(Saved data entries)
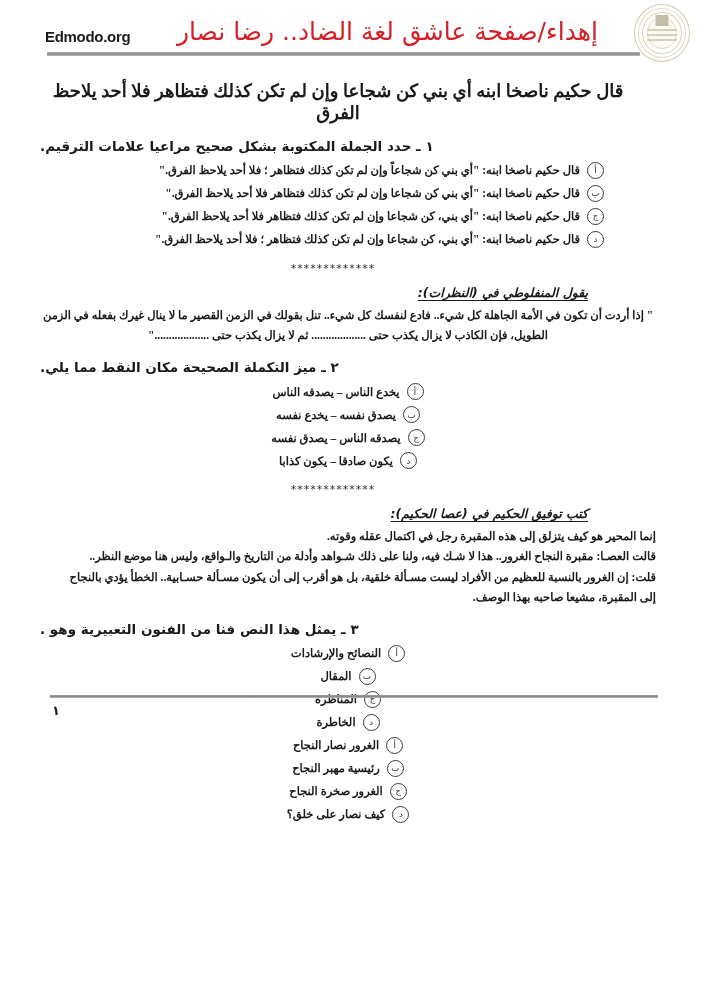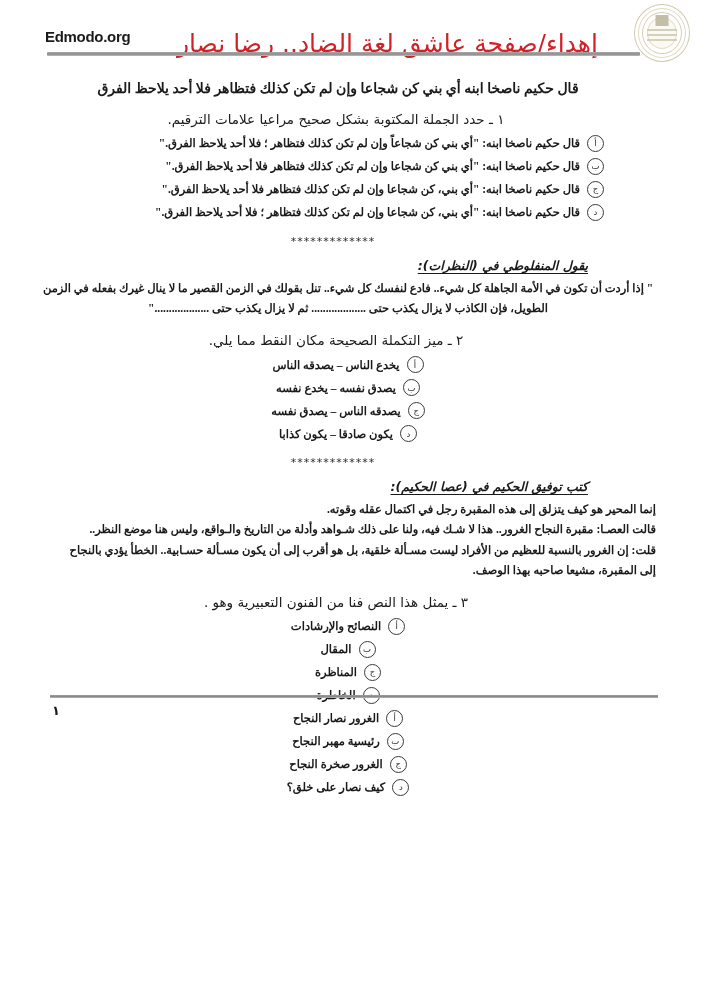--- a/index.html
+++ b/index.html
@@ -52,7 +52,7 @@
   .dedication {
     position: absolute;
     right: 110px;
-    top: 29px;
+    top: 17px;
     font-size: 25px;
     color: #d31f26;
     white-space: nowrap;

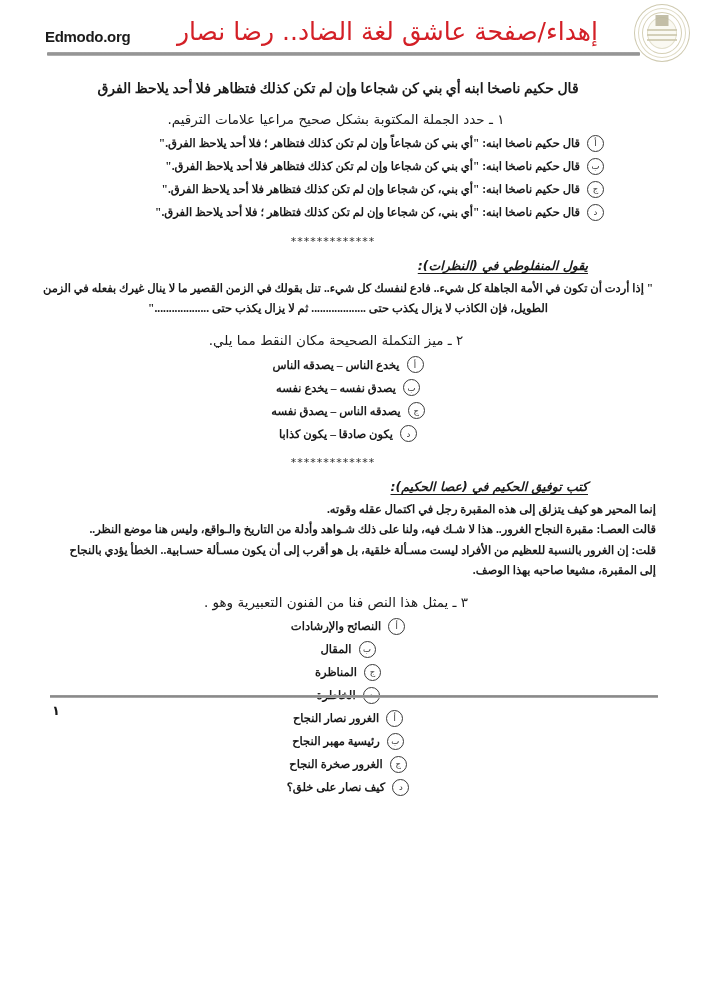--- a/index.html
+++ b/index.html
@@ -105,7 +105,7 @@
 
   .intro-line {
     text-align: center;
-    font-size: 14px;
+    font-size: 18px;
     font-weight: bold;
     margin: 8px 0 0 0;
     padding-right: 20px;

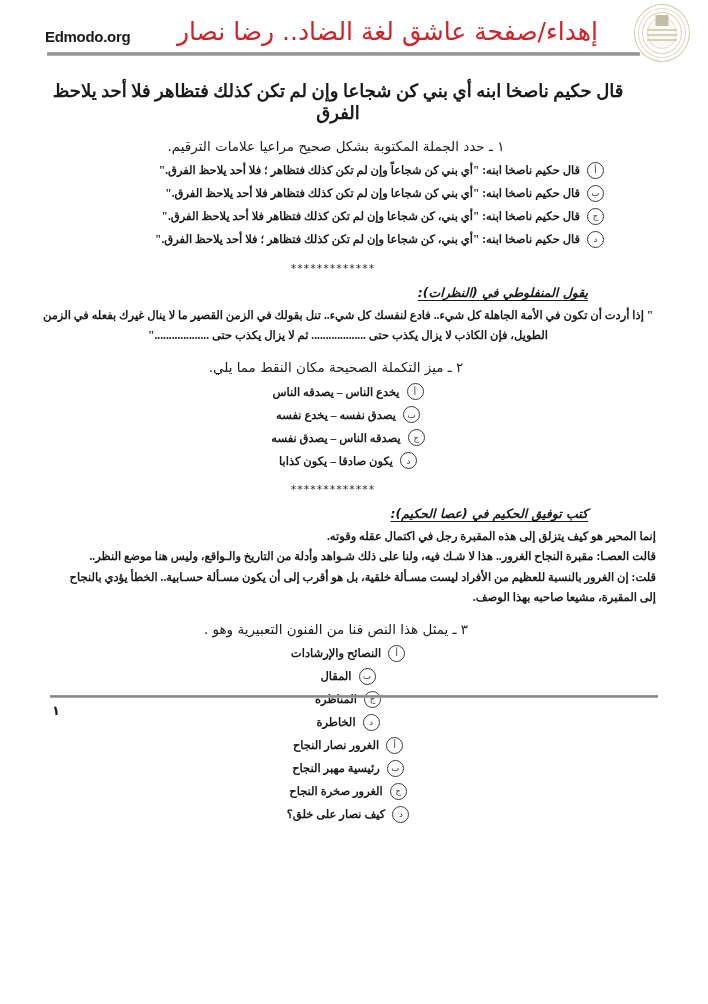--- a/index.html
+++ b/index.html
@@ -114,8 +114,8 @@
 
   .q-head {
     font-size: 13.5px;
-    font-weight: normal;
-    text-align: center;
+    font-weight: bold;
+    text-align: left;
     margin: 14px 0 8px 0;
     padding-right: 24px;
     font-family: "DejaVu Sans", sans-serif;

— Task details —
Every record should be duplicated exactly, though any picture in it must be left out.

— Answer for the task —
--- a/index.html
+++ b/index.html
@@ -52,7 +52,7 @@
   .dedication {
     position: absolute;
     right: 110px;
-    top: 29px;
+    top: 17px;
     font-size: 25px;
     color: #d31f26;
     white-space: nowrap;

--- a/index.html
+++ b/index.html
@@ -105,7 +105,7 @@
 
   .intro-line {
     text-align: center;
-    font-size: 14px;
+    font-size: 18px;
     font-weight: bold;
     margin: 8px 0 0 0;
     padding-right: 20px;

--- a/index.html
+++ b/index.html
@@ -114,8 +114,8 @@
 
   .q-head {
     font-size: 13.5px;
-    font-weight: normal;
-    text-align: center;
+    font-weight: bold;
+    text-align: left;
     margin: 14px 0 8px 0;
     padding-right: 24px;
     font-family: "DejaVu Sans", sans-serif;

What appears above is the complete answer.